FOMCは今回も、フェデラルファンド(FF)金利の誘導目標レンジを3.5~3.75%に据え置いた。ただし、引き上げを支持する反対票が3票あった。最近インフレのペースが鈍っている兆候がある一方で、エネルギー価格ショック再来の可能性や人工知能(AI)革命、関税政策の変化など複雑な状況を考えると、この判断について疑問を呈するのは困難だ。反対票の存在は、これらの問題について健全な議論が行われたことを示唆している。
ウォーシュ氏がFOMC後に行った記者会見もまた、FRBの方針に関する「フォワードガイダンス」が示されなくても示唆に富むものだった。重要なメッセージの一つは、FRBのインフレ目標は2%であって、2%を少し上回る水準でも、2%台でもないということだ。FRBは、インフレ目標は曖昧にしておくべきだとする外部エコノミストからの誘惑を定期的に受けるため、ウォーシュ氏が目標を明確にしたことは重要な意味を持つ。

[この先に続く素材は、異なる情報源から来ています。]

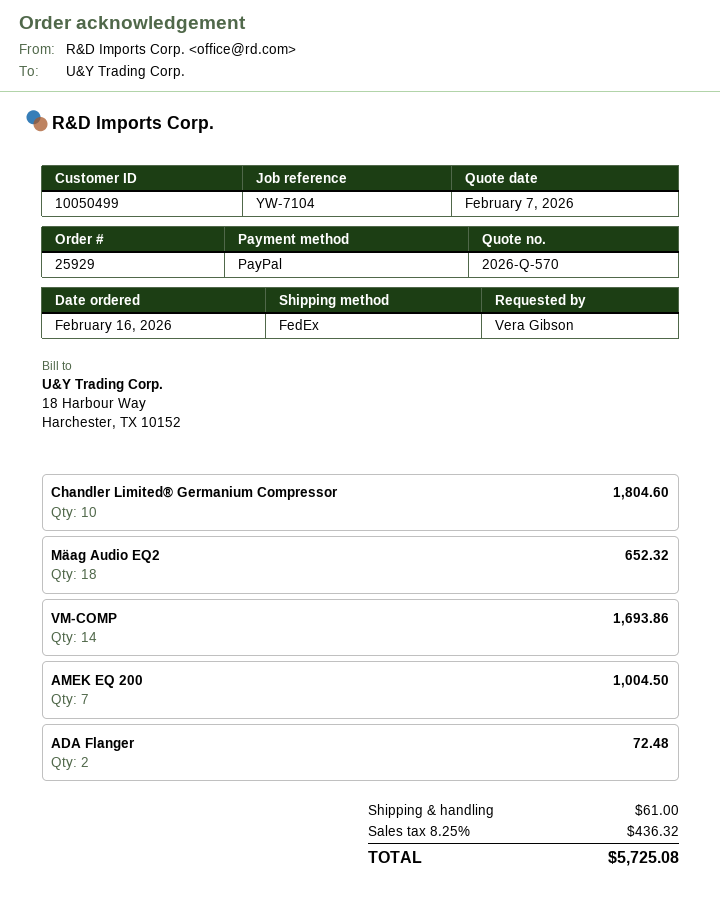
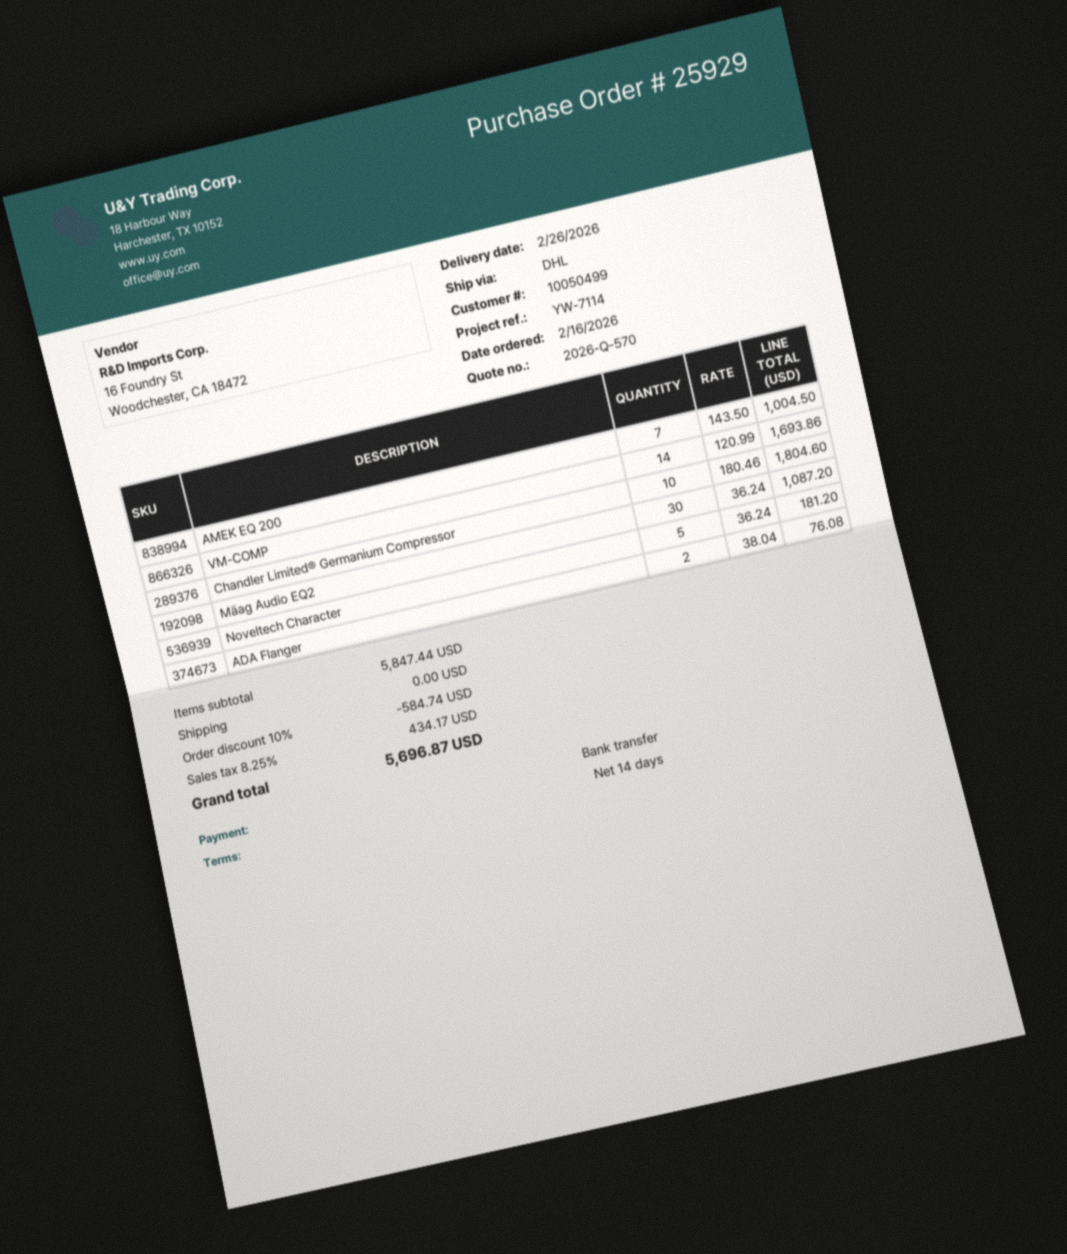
reference: YW-7104 -> YW-7114
payment method: PayPal -> bank transfer
shipping method: FedEx -> DHL
Mäag Audio EQ2: 18 for 652.32 -> 30 for 1087.20
ADA Flanger: 2 for 72.48 -> 2 for 76.08
Noveltech Character: none -> 5 for 181.20
discount: none -> 10% = 584.74
shipping: 61.00 -> 0.00
tax: 8.25% = 436.32 -> 8.25% = 434.17
total: 5725.08 -> 5696.87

ウォーシュ氏はまた、フォワードガイダンスを示さない方針が機能していることを示唆した。投資家は、ウォーシュ氏が議長として初めて臨んだ6月のFOMC以降、FRBに誘導されることなく、いかにリスクを織り込むかを学び直さなくてはならなくなった。その結果の一つは債券利回りが全年限で上昇していることだ。そして、もう一つの結果はドル高が緩やかに進んだことだ。